PSAD Synthetic Desert III entered the Guggenheim collection in 1992 along with many other Minimal, Post-Minimal, and Conceptual artworks from the 1960s and ’70s that were acquired from the collector Giuseppe Panza di Biumo. The realization of Synthetic Desert is intended to produce an authorized iteration of the work that can be re-created at the museum in the future.

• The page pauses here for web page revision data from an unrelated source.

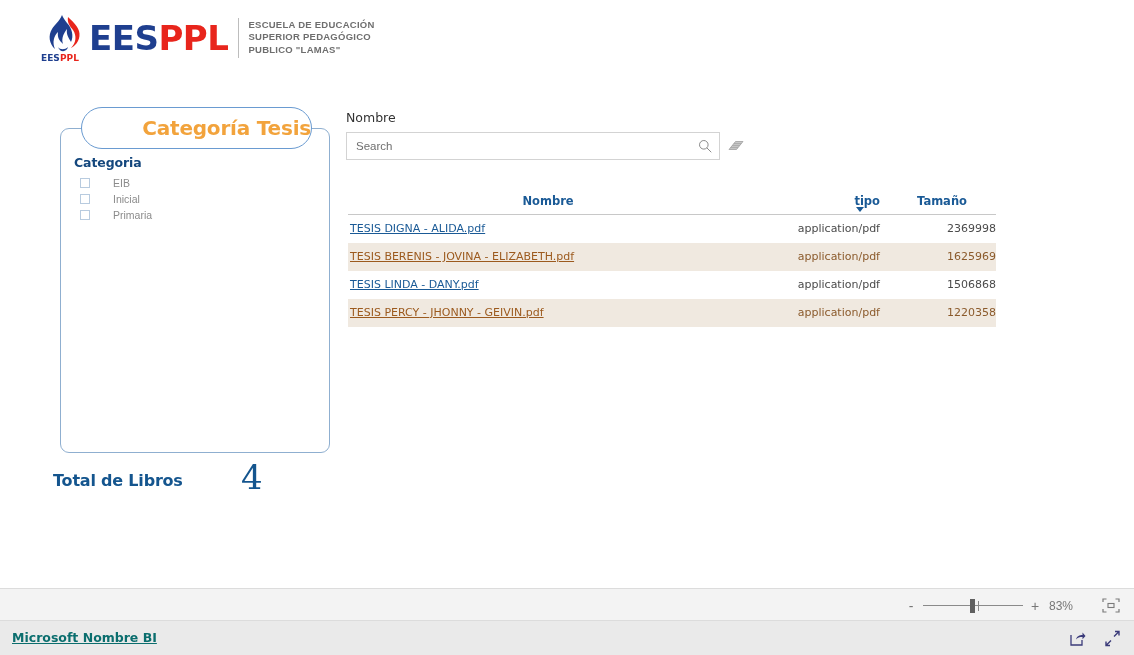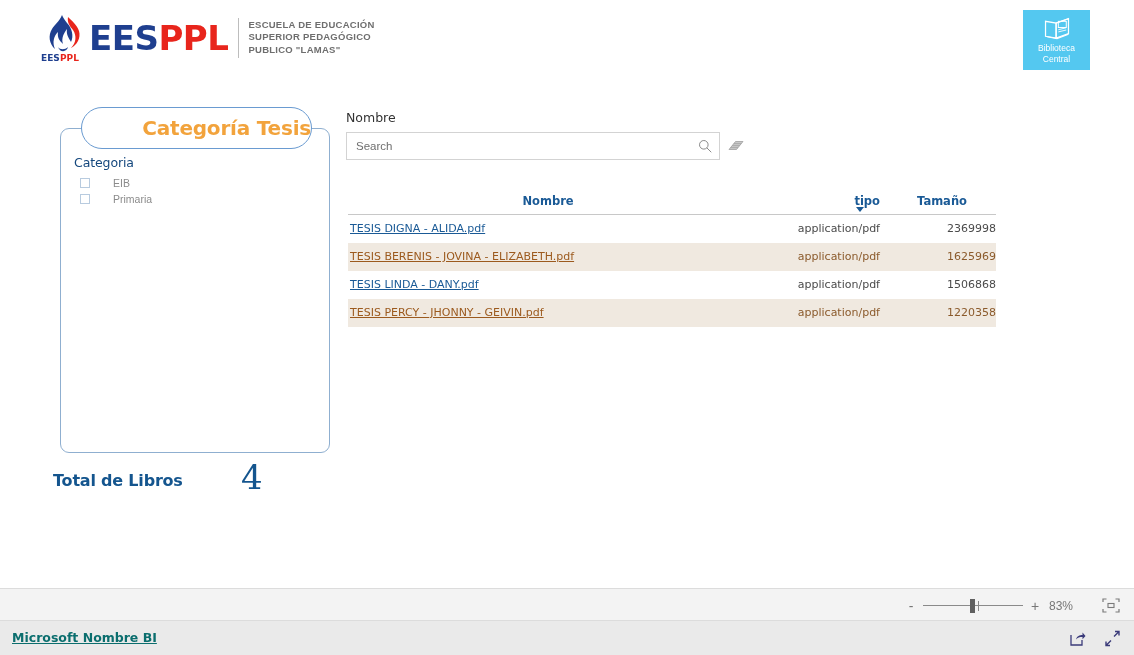--- a/index.html
+++ b/index.html
@@ -135,21 +135,21 @@
   .slicer-inner {
     position: absolute;
     left: 74px;
     top: 155px;
     width: 240px;
     z-index: 4;
   }
   .slicer-header {
     color: #14477D;
     font-size: 12.5px;
-    font-weight: normal;
+    font-weight: bold;
     font-family: "DejaVu Sans", sans-serif;
     margin-bottom: 5px;
     letter-spacing: -0.1px;
   }
   .slicer-item {
     display: flex;
     align-items: center;
     height: 16px;
     margin-left: 6px;
     cursor: pointer;
@@ -414,49 +414,39 @@
         <span class="ees">EES</span><span class="ppl">PPL</span>
       </div>
       <div class="logo-divider"></div>
       <div class="logo-sub">
         <div>ESCUELA DE EDUCACIÓN</div>
         <div>SUPERIOR PEDAGÓGICO</div>
         <div>PUBLICO "LAMAS"</div>
       </div>
     </div>
 
-    <div class="biblio-tile">
-      <svg class="bk-icon" viewBox="0 0 34 28">
-        <path d="M4 7 L4 24 L16 26 L16 9 Z" fill="none" stroke="#ffffff" stroke-width="1.4"></path>
-        <path d="M16 9 L16 26 L30 21 L30 4 Z" fill="none" stroke="#ffffff" stroke-width="1.4"></path>
-        <path d="M16 9 L30 4" fill="none" stroke="#ffffff" stroke-width="1.2"></path>
-        <rect x="18.5" y="7" width="9" height="7" fill="none" stroke="#ffffff" stroke-width="1.1"></rect>
-        <path d="M18.5 16.5 L27.5 14.3 M18.5 19 L27.5 16.8" stroke="#ffffff" stroke-width="1"></path>
-        <path d="M6 24.5 L17 26.6 L30 21.6" fill="none" stroke="#ffffff" stroke-width="1.2"></path>
-      </svg>
-      <div class="bk-label">
-        <div>Biblioteca</div>
-        <div>Central</div>
-      </div>
-    </div>
 
     <div class="slicer-box"></div>
 
     <div class="slicer-title">
       <span>Categoría Tesis</span>
     </div>
 
     <div class="slicer-inner">
       <div class="slicer-header">Categoria</div>
 
       <div class="slicer-item">
         <span class="slicer-cb"></span>
         <span class="slicer-label">EIB</span>
       </div>
 
+      <div class="slicer-item">
+        <span class="slicer-cb"></span>
+        <span class="slicer-label">Inicial</span>
+      </div>
 
       <div class="slicer-item">
         <span class="slicer-cb"></span>
         <span class="slicer-label">Primaria</span>
       </div>
     </div>
 
     <div class="total-card">
       <div class="total-label">Total de Libros</div>
       <div class="total-value">4</div>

Douglas Wheeler was born in 1939 in Globe, Arizona. After beginning his career as an abstract painter, in 1965 Wheeler made an important transitional step that would impact the rest of his practice: he combined painting with neon light, creating the impression that the- works were glowing with self-contained, inner light. Shortly afterward, he produced his light encasement works, large plastic painting-like objects illuminated from within by neon light. These works were installed in modified white rooms, marking an increased engagement with actual space—or “architectural volume”—as a medium in his work. Once the artist abandoned object-making, his works took the form of installations using light, sound, and architecture to produce a sensation of empty space. Wheeler’s first solo exhibition opened at the Pasadena Art Museum in 1968 and was followed by others at the Ace Gallery, Venice, California (1969), and Galerie Schmela, Düsseldorf (1970). His work has been presented in group exhibitions at the Tate Gallery, London (1970); P.S.1 Contemporary Art Center (now MoMA PS1), New York (1976); Venice Biennale (1976); and Museum of Contemporary Art, Los Angeles (1986), among others. In 2011–12, Wheeler’s work was included in the Getty Research Institute’s Pacific Standard Time initiative and exhibited in Phenomenal: California Light, Space, Surface, Museum of Contemporary Art San Diego.